[DATA LISTING — start]
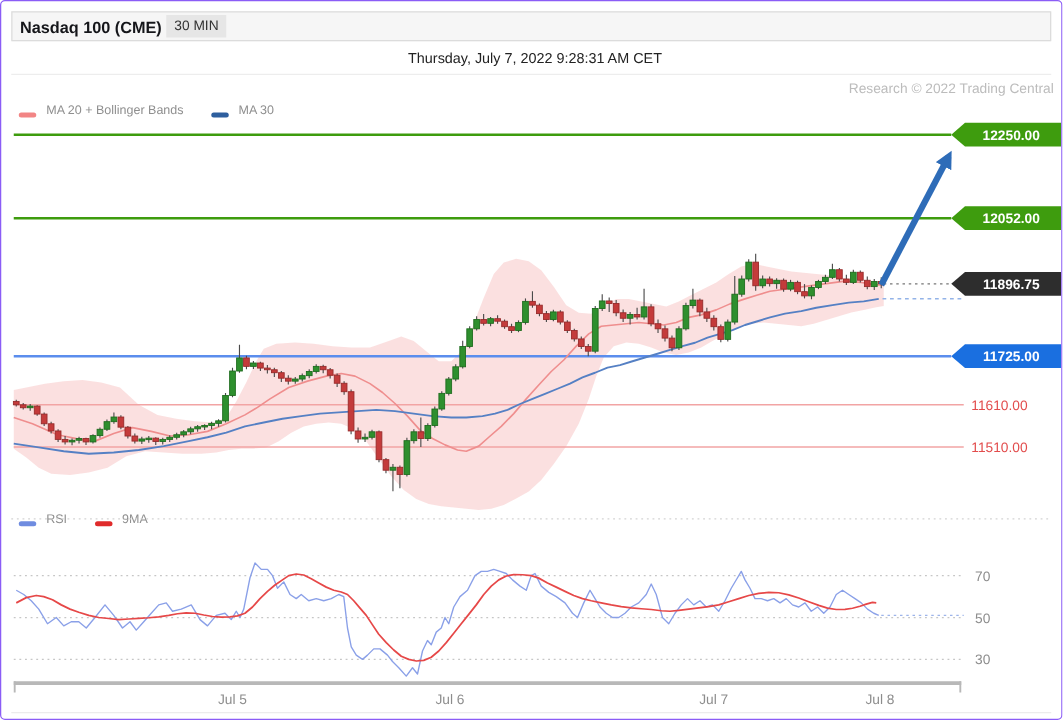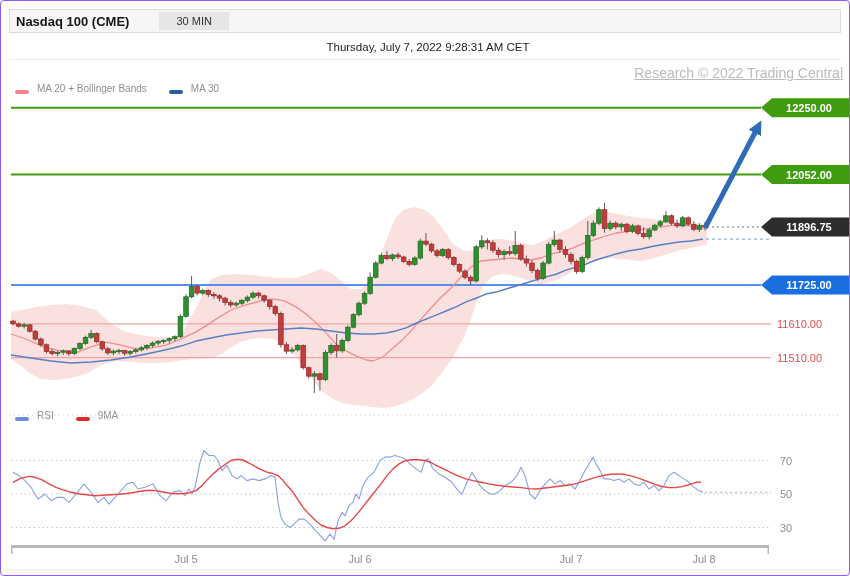--- a/index.html
+++ b/index.html
@@ -1,29 +1,29 @@
 <!DOCTYPE html>
 <html><head>
 <meta charset="utf-8">
 <style>
   html,body{margin:0;padding:0;background:#fff;}
   .page{position:relative;width:848px;height:574px;border:1px solid #8b5cf6;border-radius:4px;
         background:#fff;font-family:"Liberation Sans",sans-serif;overflow:hidden;}
   .header-bar{position:absolute;left:8px;top:8px;width:832px;height:24px;box-sizing:border-box;
         background:#f6f6f6;border:1px solid #dcdcdc;display:flex;align-items:center;padding:0 6px;}
   .title{font-size:13px;font-weight:bold;color:#15161a;}
-  .interval-badge{margin-left:30px;background:#e6e6e6;color:#333;font-size:11px;padding:3px 17px;}
+  .interval-badge{margin-left:4px;background:#e6e6e6;color:#333;font-size:11px;padding:3px 6px;}
   .date-row{position:absolute;left:8px;top:34px;width:832px;height:25px;box-sizing:border-box;
         border-bottom:1px solid #ededed;display:flex;align-items:center;padding-left:6px;
         font-size:11.5px;color:#222;justify-content:center;}
   .legend-row{position:absolute;left:14px;top:79px;height:14px;display:flex;align-items:flex-end;gap:8px;
         font-size:10px;color:#8f8f8f;}
   .dash{display:inline-block;width:14px;height:4px;border-radius:2px;}
   .legend-label{margin-right:14px;}
-  .credit{position:absolute;right:6px;top:64px;font-size:14px;color:#bcbcbc;text-decoration:underline;}
+  .credit{position:absolute;right:6px;top:64px;font-size:11px;color:#bcbcbc;}
   svg{position:absolute;left:0;top:0;}
   svg text{font-family:"Liberation Sans",sans-serif;}
 </style>
 </head>
 <body>
 
 <div class="page">
   <div class="header-bar">
     <span class="title">Nasdaq 100 (CME)</span>
     <span class="interval-badge">30 MIN</span>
[DATA LISTING — finish]
TASK OBJECTIVE - Set down every record once more, word for word, without pictures.

EXERCISE SOLUTION -
--- a/index.html
+++ b/index.html
@@ -1,29 +1,29 @@
 <!DOCTYPE html>
 <html><head>
 <meta charset="utf-8">
 <style>
   html,body{margin:0;padding:0;background:#fff;}
   .page{position:relative;width:848px;height:574px;border:1px solid #8b5cf6;border-radius:4px;
         background:#fff;font-family:"Liberation Sans",sans-serif;overflow:hidden;}
   .header-bar{position:absolute;left:8px;top:8px;width:832px;height:24px;box-sizing:border-box;
         background:#f6f6f6;border:1px solid #dcdcdc;display:flex;align-items:center;padding:0 6px;}
   .title{font-size:13px;font-weight:bold;color:#15161a;}
-  .interval-badge{margin-left:30px;background:#e6e6e6;color:#333;font-size:11px;padding:3px 17px;}
+  .interval-badge{margin-left:4px;background:#e6e6e6;color:#333;font-size:11px;padding:3px 6px;}
   .date-row{position:absolute;left:8px;top:34px;width:832px;height:25px;box-sizing:border-box;
         border-bottom:1px solid #ededed;display:flex;align-items:center;padding-left:6px;
         font-size:11.5px;color:#222;justify-content:center;}
   .legend-row{position:absolute;left:14px;top:79px;height:14px;display:flex;align-items:flex-end;gap:8px;
         font-size:10px;color:#8f8f8f;}
   .dash{display:inline-block;width:14px;height:4px;border-radius:2px;}
   .legend-label{margin-right:14px;}
-  .credit{position:absolute;right:6px;top:64px;font-size:14px;color:#bcbcbc;text-decoration:underline;}
+  .credit{position:absolute;right:6px;top:64px;font-size:11px;color:#bcbcbc;}
   svg{position:absolute;left:0;top:0;}
   svg text{font-family:"Liberation Sans",sans-serif;}
 </style>
 </head>
 <body>
 
 <div class="page">
   <div class="header-bar">
     <span class="title">Nasdaq 100 (CME)</span>
     <span class="interval-badge">30 MIN</span>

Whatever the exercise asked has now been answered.